Work instruction: Lines with the word "Rise" in them must be copied from the records below.

Extracted entries:
= = = =
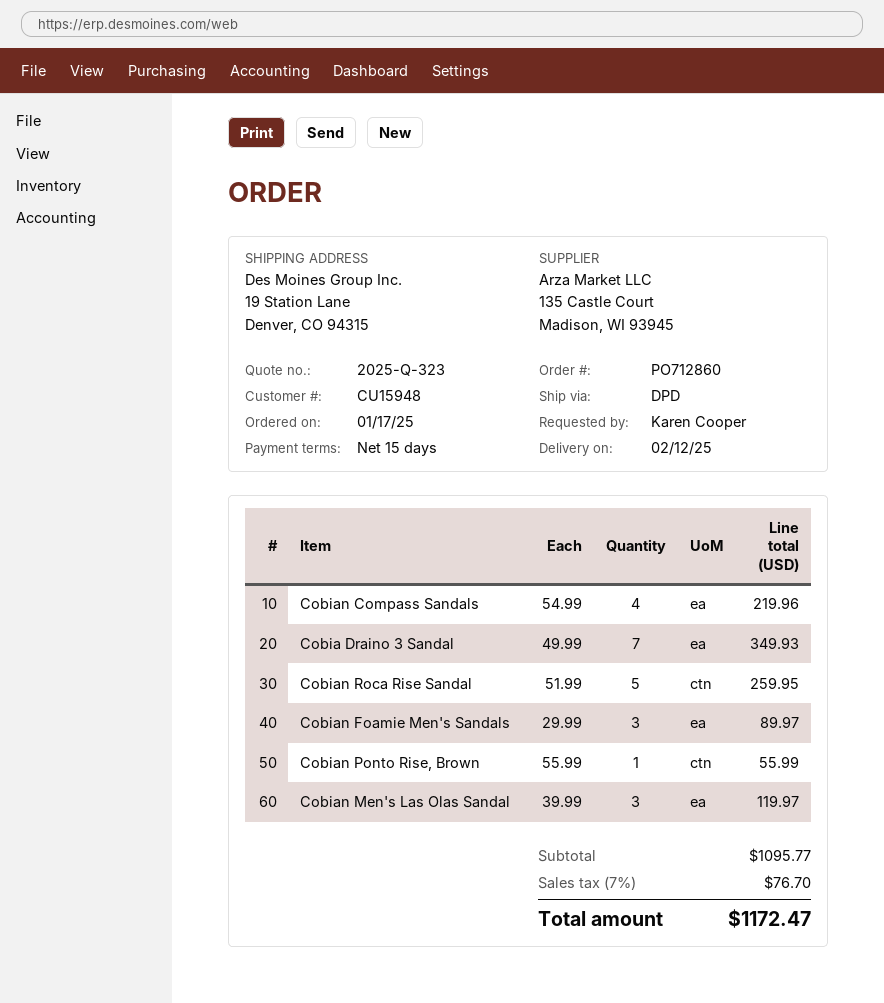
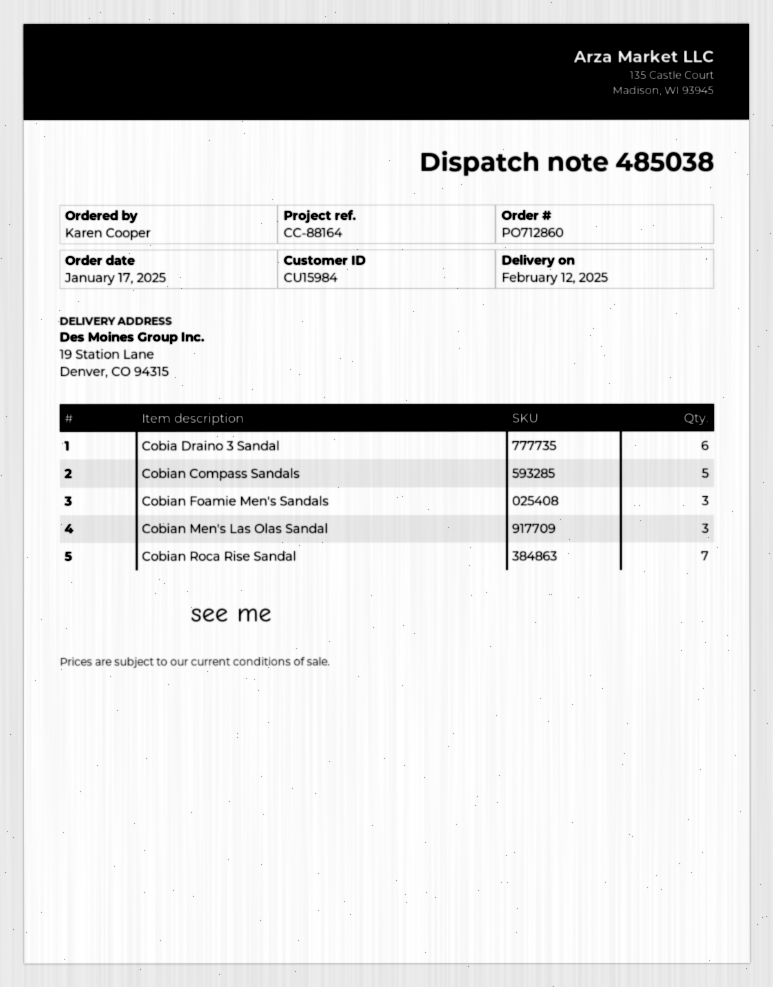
customer number: CU15948 -> CU15984
Cobian Compass Sandals: 4 -> 5
Cobia Draino 3 Sandal: 7 -> 6
Cobian Roca Rise Sandal: 5 -> 7
Cobian Ponto Rise, Brown: 1 -> none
= = = =
Exercise result:
Cobian Roca Rise Sandal: 5 -> 7
Cobian Ponto Rise, Brown: 1 -> none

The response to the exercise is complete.